I thought the extraction looked too fast in latest video. What a difference six seconds can make when pulling a shot(s)!

So, what was your opinion on waiting around three minutes before drinking neat espresso compared to drinking straight after making it? Better, worse or not much difference? Stirring it with a spoon (some even go so far as using a ceramic spoon rather than stainless steel) will possibly give you a more even/combined espresso than swirling the shot glass?


----------



## risky (May 11, 2015)

simcafe said:


> Hello all.
> 
> @garydyke1 - thanks loads for the advice on this bean. I have ran two lots at 36g - 32secs and what a difference this makes. I can now make out the grape taste and having read and know that it has an apple taste I can get that too.
> 
> ...


Please please remember a brew guide is based on the roaster's equipment (machine, grinder) and water. Most people won't even have 1 out of those 3. You can follow their recipe and get something that doesn't taste great. So think of it as a very rough guide.


----------



## MWJB (Feb 28, 2012)

But also, a brew guide/ratio is just that, not a full & final recipe. Grind adjustment is what you use to steer the flavour to match the descriptors, if you can't do it at one ratio, try going a bit longer (more water).

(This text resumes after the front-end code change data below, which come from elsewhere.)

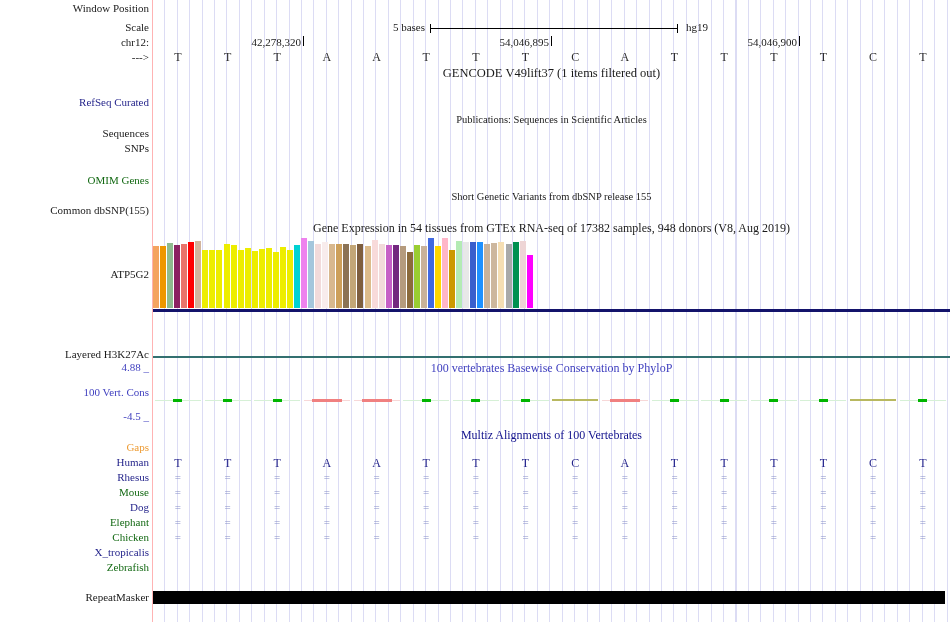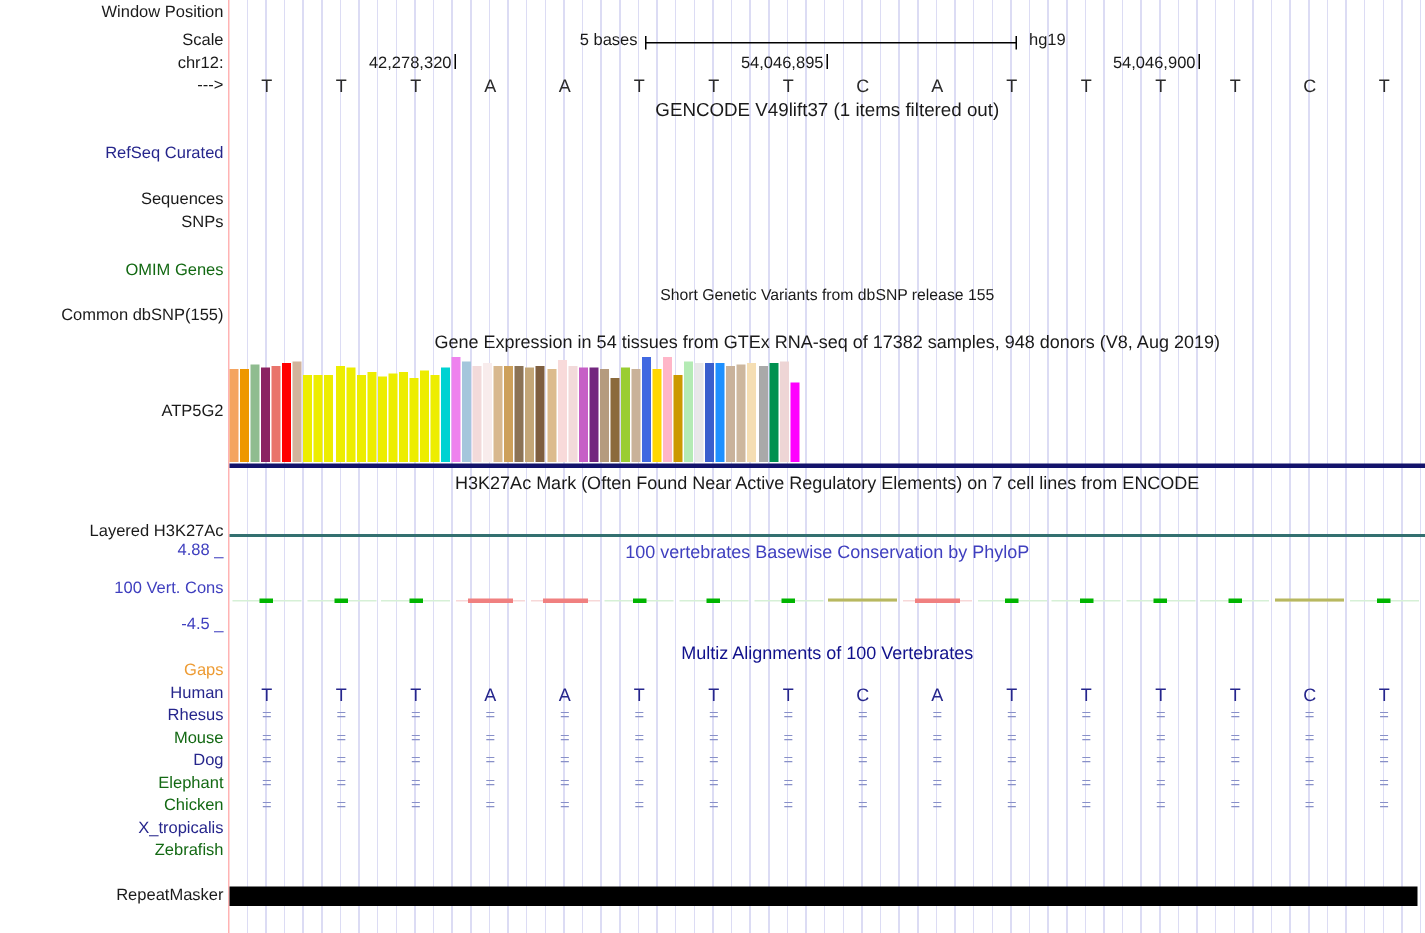"Window Position" #app { font-family: Liberation Sans, sans-serif -> Liberation Serif, serif }
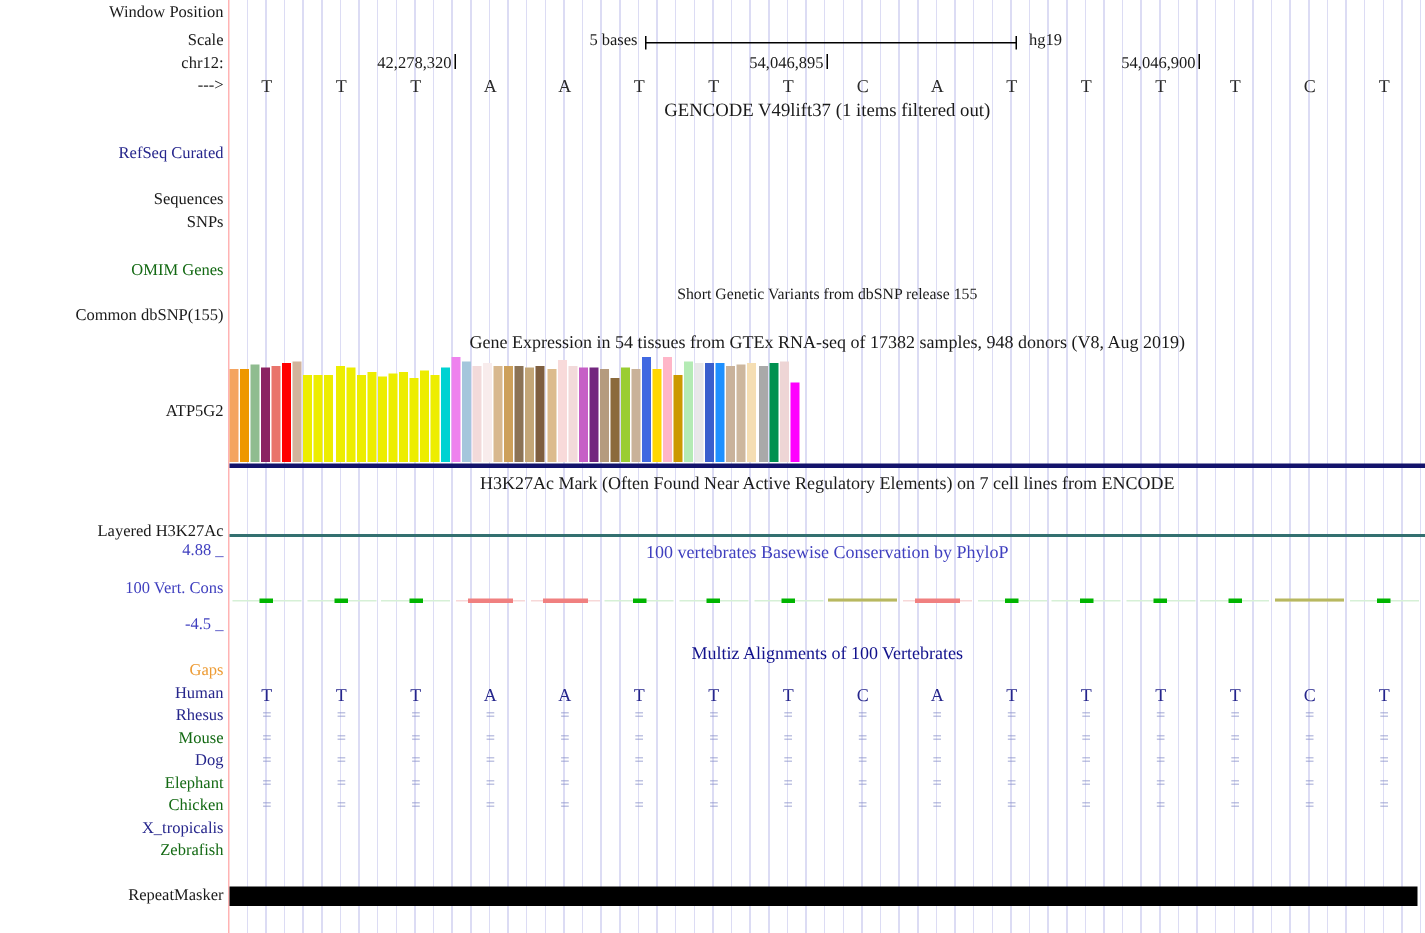"Publications: Sequences in Scientific" div.ct { html: none -> <div>Publications: Sequences in Scientific Articles</div> }
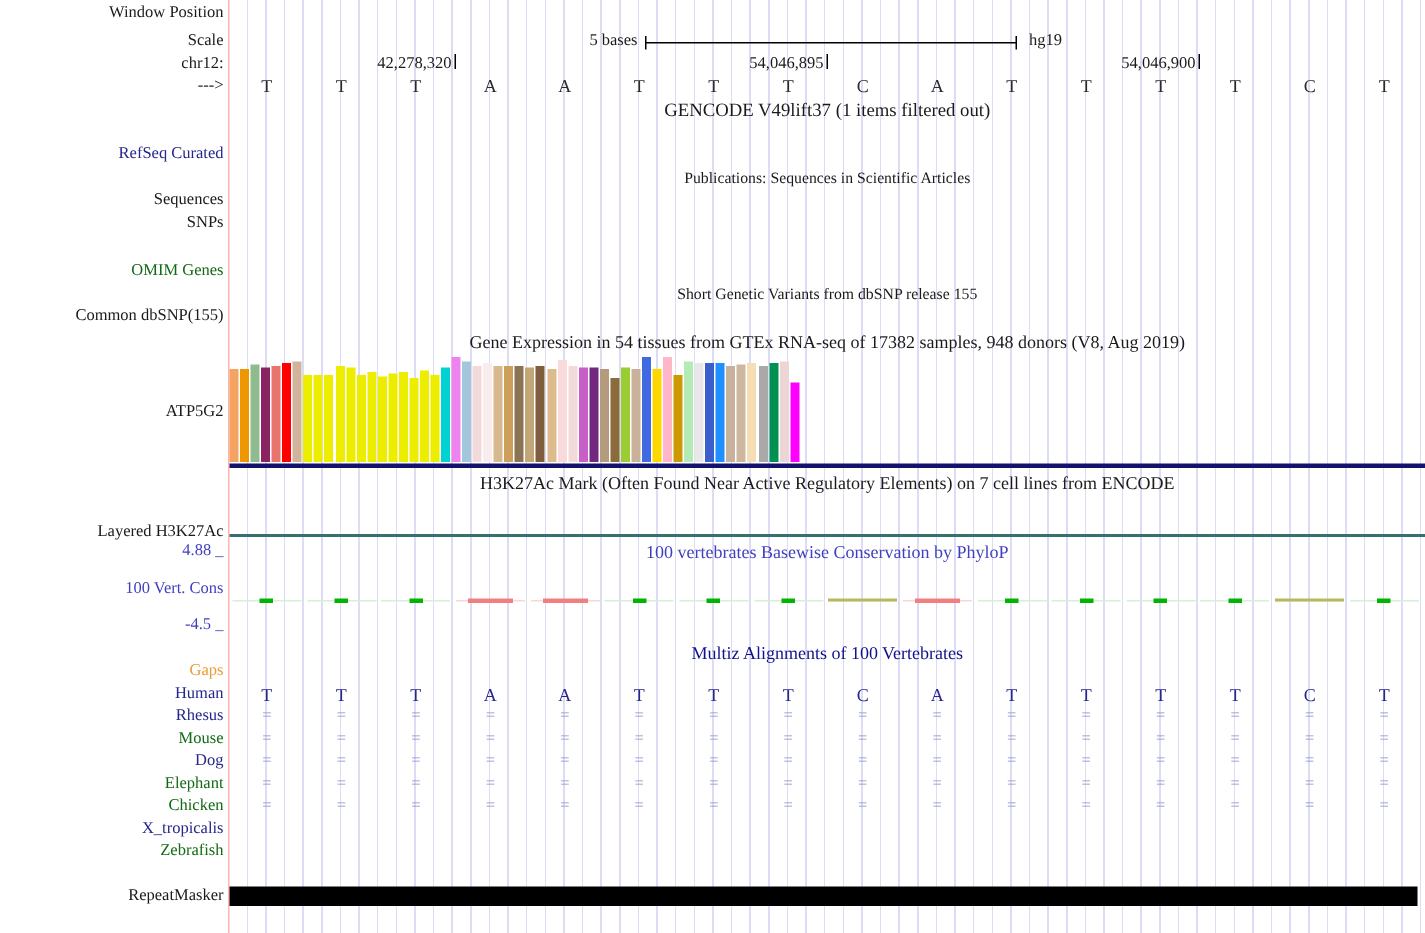"H3K27Ac Mark (Often Found Near" div.ct { html: <div>H3K27Ac Mark (Often Found Near Active Regulatory Elements) on 7 cell lines from ENCODE</div> -> none }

A recipe assumes a nominal & tasty result. A brew guide/ratio doesn't guarantee this without tailoring to get that tasty result.


----------



## simcafe (Jun 15, 2015)

DoubleShot said:


> I thought the extraction looked too fast in latest video. What a difference six seconds can make when pulling a shot(s)!
> 
> So, what was your opinion on waiting around three minutes before drinking neat espresso compared to drinking straight after making it? Better, worse or not much difference?


The shot was pulling as I usually would, but I sped it up in the edit ;-)

I still need to work out whether or not it's better to leave it longer or not but I believe the taste is improved as some of the temperature has gone away.


----------



## DoubleShot (Apr 23, 2014)

It wasn't so much the rate of flow in the video but more how the flow looked. It's very, very rare I see either of my two mouse tails look like that. Usually only when dialling in a new bean and the first pull might turn out to be a bit of a gusher. Normally they are smooth constant streams from start to finish. It's mostly in the prep ya know...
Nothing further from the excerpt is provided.